Material provided:
───

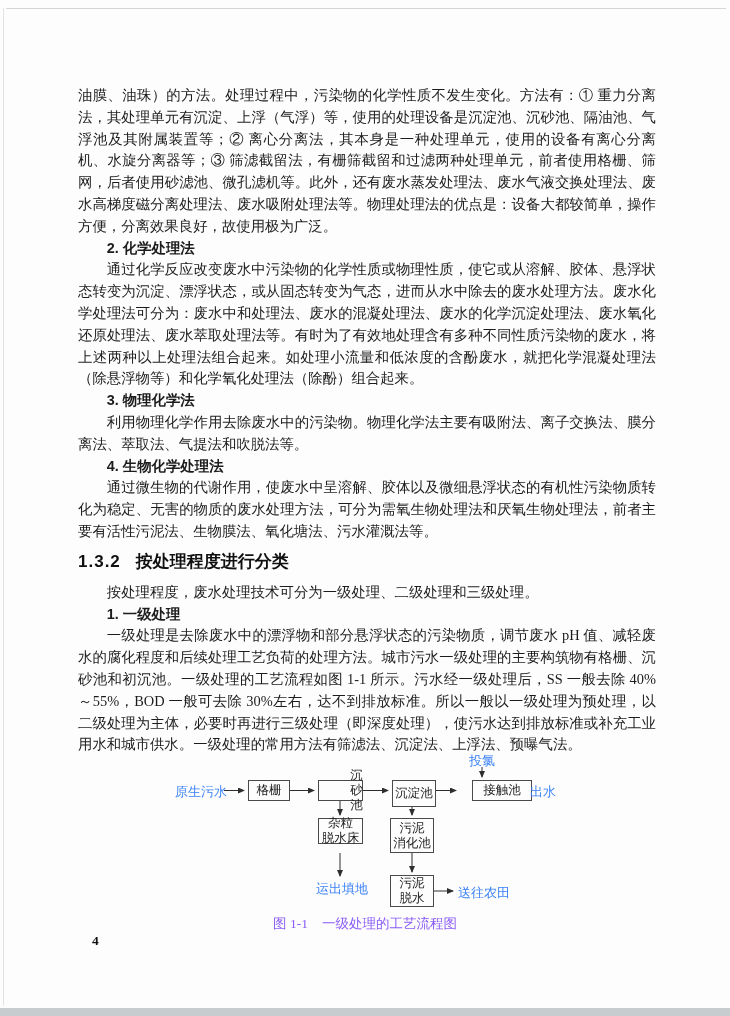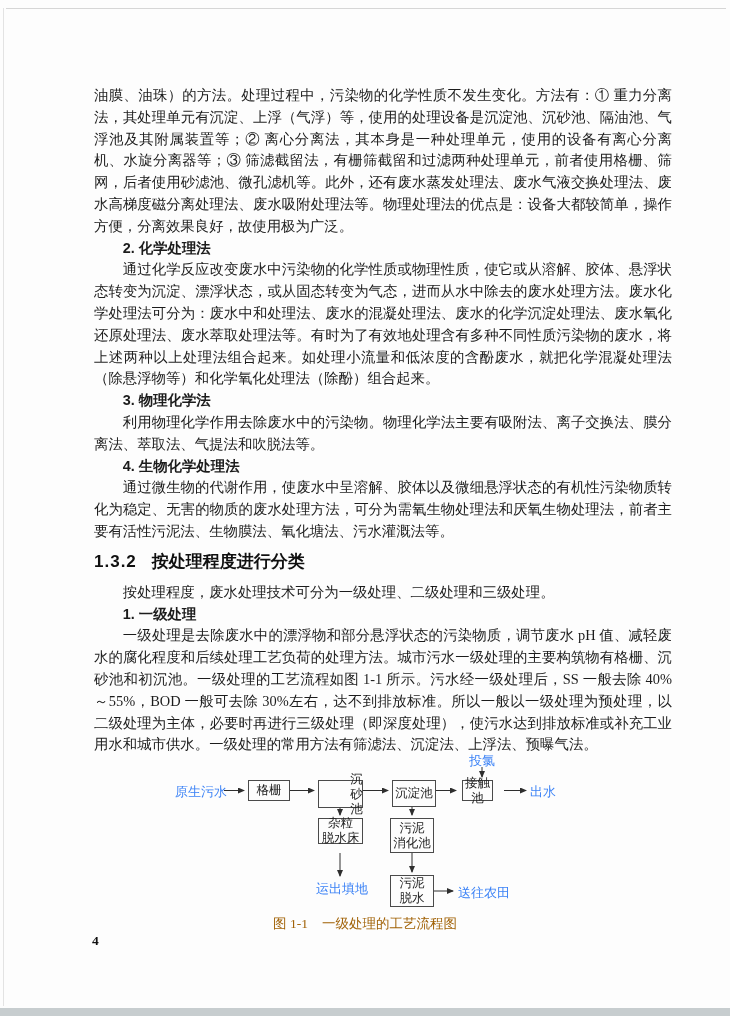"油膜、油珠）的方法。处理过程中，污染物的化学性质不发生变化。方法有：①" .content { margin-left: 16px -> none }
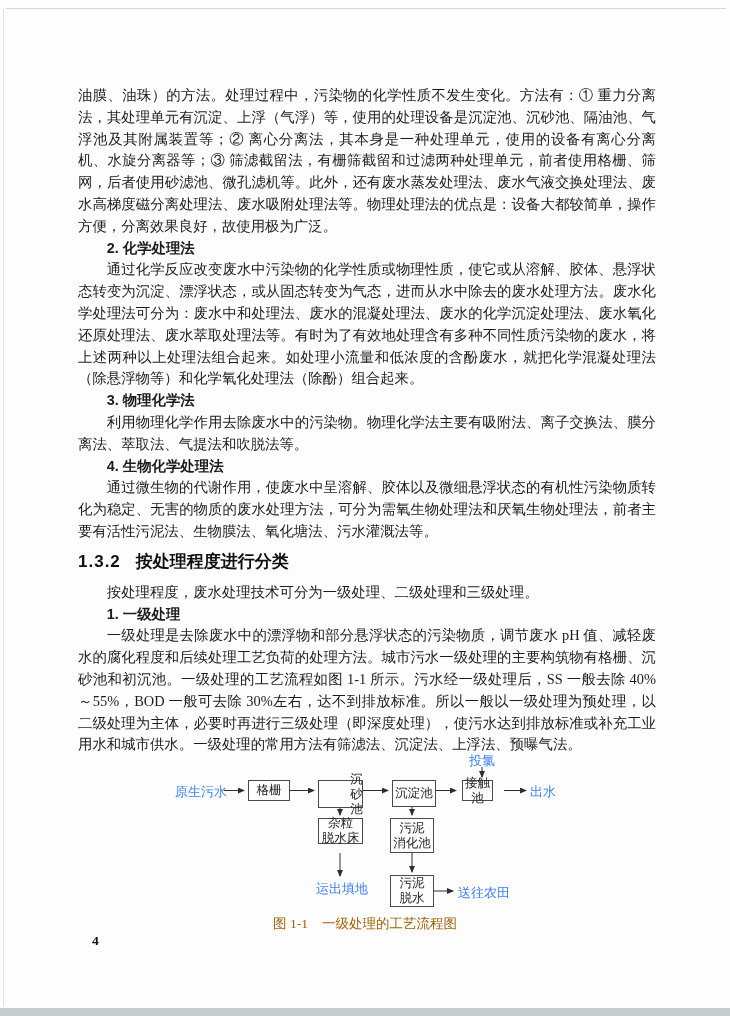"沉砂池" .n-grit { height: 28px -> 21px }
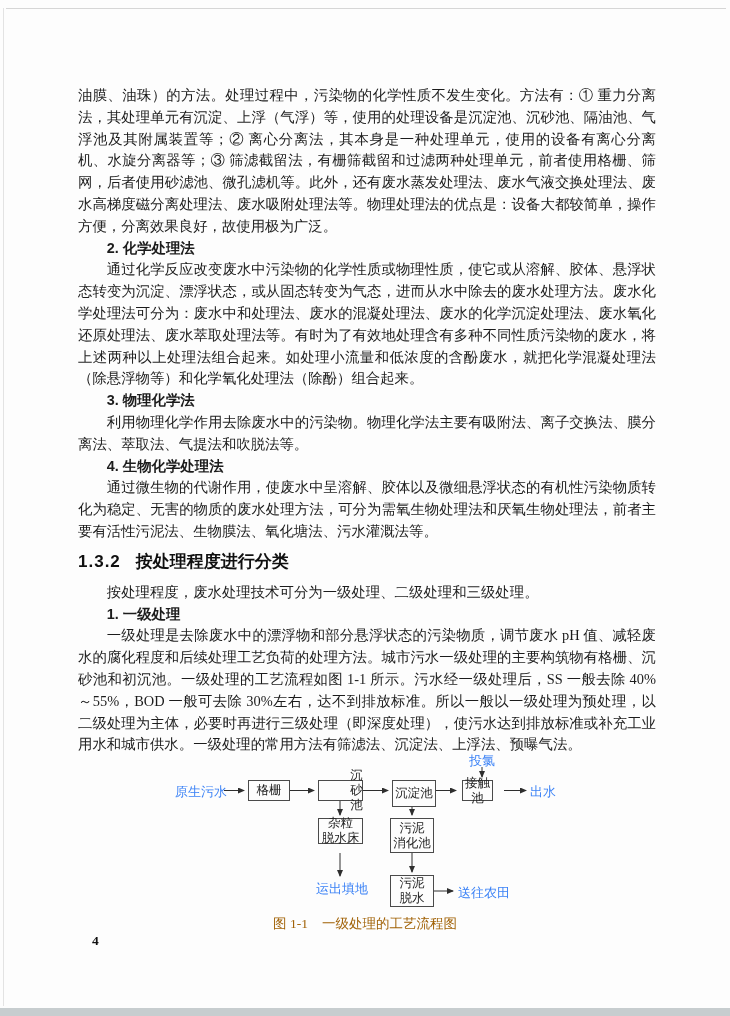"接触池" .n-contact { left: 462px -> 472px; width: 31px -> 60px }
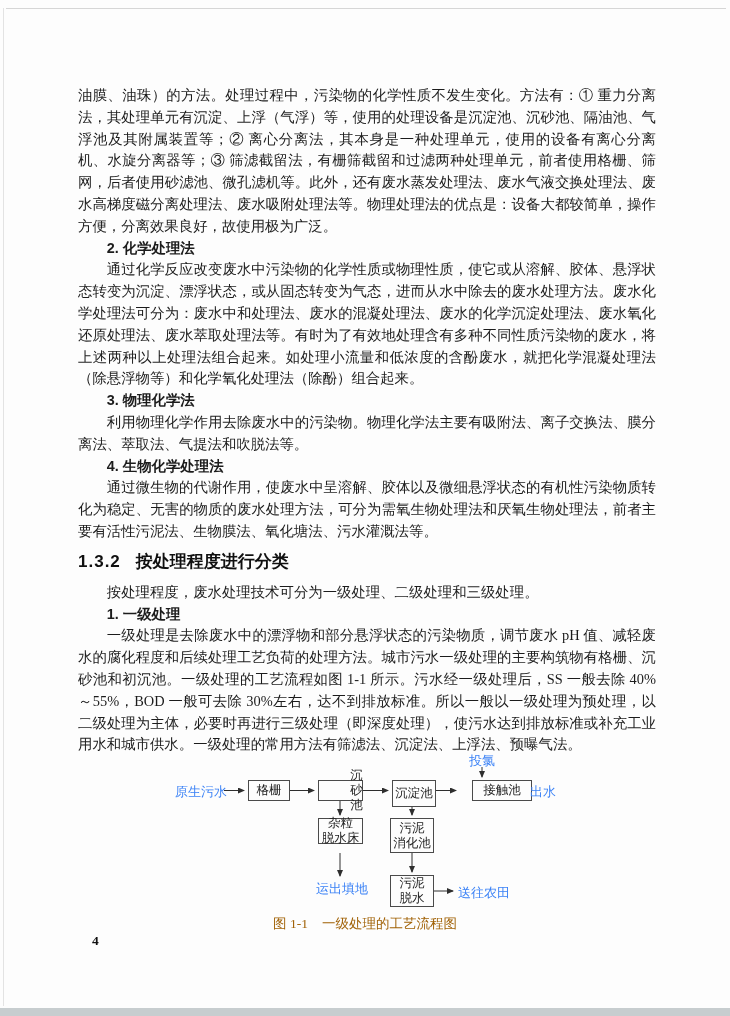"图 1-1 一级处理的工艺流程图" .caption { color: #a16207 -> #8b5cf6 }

───

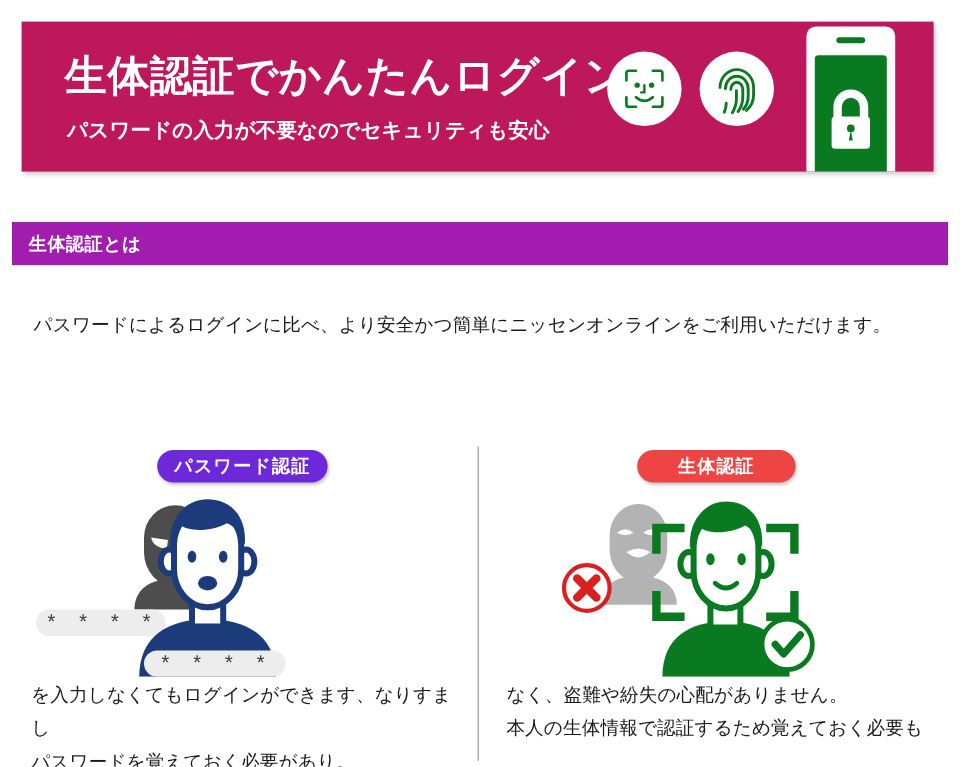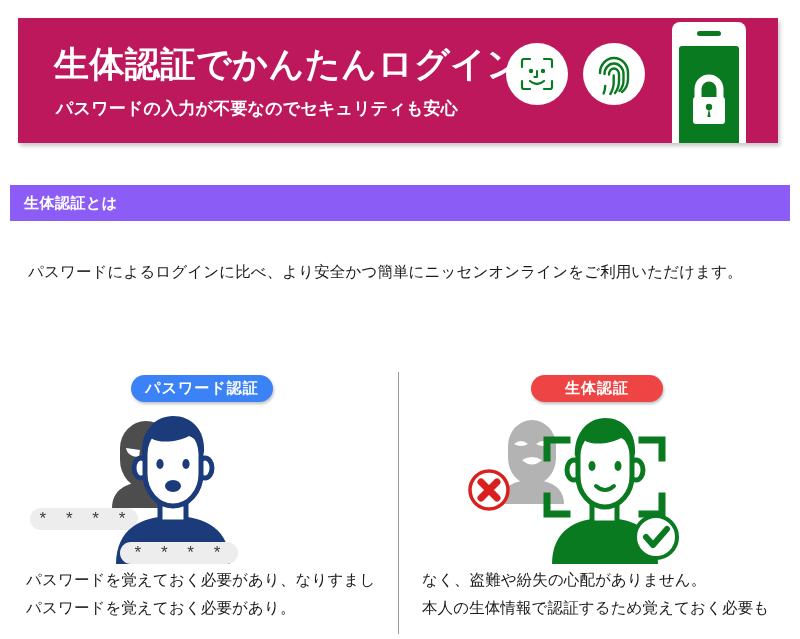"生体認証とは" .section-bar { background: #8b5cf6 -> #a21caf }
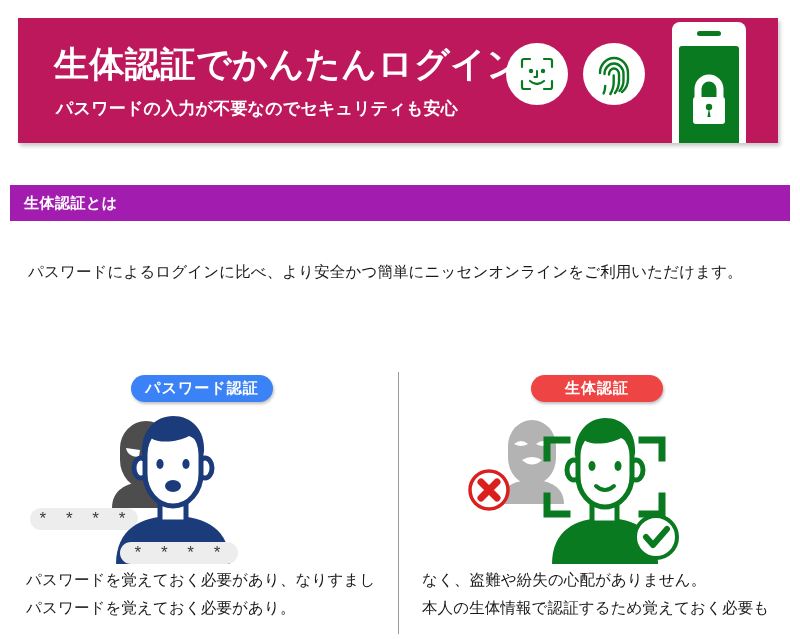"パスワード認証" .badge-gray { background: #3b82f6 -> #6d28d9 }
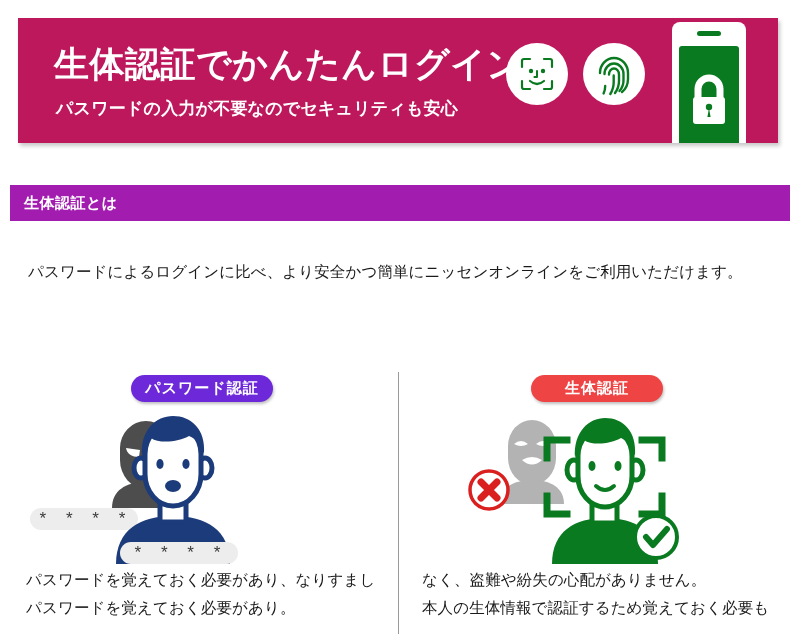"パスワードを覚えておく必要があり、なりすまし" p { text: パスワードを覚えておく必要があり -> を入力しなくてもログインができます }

───

Instructions for the task: Transcribe exactly the lines above, beginning at the one with "left: 462px ->" and going up to and including the one with "color: #a16207 ->". Pictures do not belong in the copy.

Finished task:
"接触池" .n-contact { left: 462px -> 472px; width: 31px -> 60px }
"图 1-1 一级处理的工艺流程图" .caption { color: #a16207 -> #8b5cf6 }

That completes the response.